O delegado Paulo Maiurino foi substituído no comando da Polícia Federal, na sexta-feira (25), no momento em que sua equipe buscava explicações para a queda brusca no número de prisões efetuadas no âmbito de operações de combate à corrupção durante sua gestão.
Maiurino assumiu a PF em abril de 2021, ano em que foram registradas 164 prisões, queda de 60% em relação às 411 efetuadas em 2020.
Os números mostram que as prisões vêm caindo desde o primeiro ano do governo Jair Bolsonaro (PL), mas despencaram na gestão do agora ex-diretor.

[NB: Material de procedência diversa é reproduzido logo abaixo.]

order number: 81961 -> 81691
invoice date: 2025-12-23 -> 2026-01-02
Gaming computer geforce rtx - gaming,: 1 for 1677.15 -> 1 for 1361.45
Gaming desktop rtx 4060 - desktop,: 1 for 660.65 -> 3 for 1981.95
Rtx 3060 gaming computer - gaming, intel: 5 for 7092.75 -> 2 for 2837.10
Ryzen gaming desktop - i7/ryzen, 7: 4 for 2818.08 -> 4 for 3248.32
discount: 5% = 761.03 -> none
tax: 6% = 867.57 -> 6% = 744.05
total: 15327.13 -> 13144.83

A reportagem teve acesso a duas mensagens do coordenador de Combate à Corrupção, Isalino Giacomet, enviadas após uma consulta informal feita com delegados que atuam nessa área em superintendências estaduais. Nelas, Giacomet, da equipe de Maiurino, reconhece a redução do número de prisões.

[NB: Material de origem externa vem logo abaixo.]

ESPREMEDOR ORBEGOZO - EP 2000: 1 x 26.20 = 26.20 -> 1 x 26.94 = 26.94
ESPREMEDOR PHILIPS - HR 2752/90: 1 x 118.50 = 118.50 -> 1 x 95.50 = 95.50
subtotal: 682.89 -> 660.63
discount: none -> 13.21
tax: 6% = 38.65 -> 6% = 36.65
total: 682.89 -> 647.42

“De fato, desde 2018, segundo dados obtidos no sistema Palas [da Polícia Federal], as prisões nos casos de corrupção vêm caindo ano a ano progressivamente, de 668 em 2018, 486 em 2019, 411 em 2020 e apenas 164 em 2021”, diz o delegado.
Se comparado 2021 com 2019, primeiro ano do governo Bolsonaro, a queda é de 66%. O recuo é ainda maior, pouco mais de 75%, se levado em conta 2018, ainda no governo Michel Temer (MDB) e com Rogério Galloro na direção da PF.

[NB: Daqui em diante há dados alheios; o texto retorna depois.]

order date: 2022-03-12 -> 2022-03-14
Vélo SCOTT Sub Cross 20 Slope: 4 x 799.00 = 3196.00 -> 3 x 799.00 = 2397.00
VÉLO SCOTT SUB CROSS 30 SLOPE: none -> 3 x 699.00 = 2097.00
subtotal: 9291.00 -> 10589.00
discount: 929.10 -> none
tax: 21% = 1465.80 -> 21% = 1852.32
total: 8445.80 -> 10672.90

As mensagens de Giacomet foram enviadas a colegas no último dia 16, um dia depois de a PF divulgar uma nota para rebater as acusações de Sergio Moro sobre a queda nas ações de combate à corrupção.
Ao responder Moro —ex-juiz da Lava Jato, ex-ministro da Justiça de Bolsonaro e agora candidato a presidente da República pelo Podemos—, a atual gestão empurrou a PF para o debate eleitoral.
Nesse cenário, os números do órgão serão munição, principalmente na disputa entre o ex-juiz, que pretende defender sua gestão no Ministério da Justiça, e Bolsonaro.
Como resposta de uma primeira conversa com delegados, antes de enviar as mensagens, a cúpula da PF recebeu indicações de que mudanças na lei e na atuação do Judiciário, após problemas com a Lava Jato, teriam puxado os números para baixo.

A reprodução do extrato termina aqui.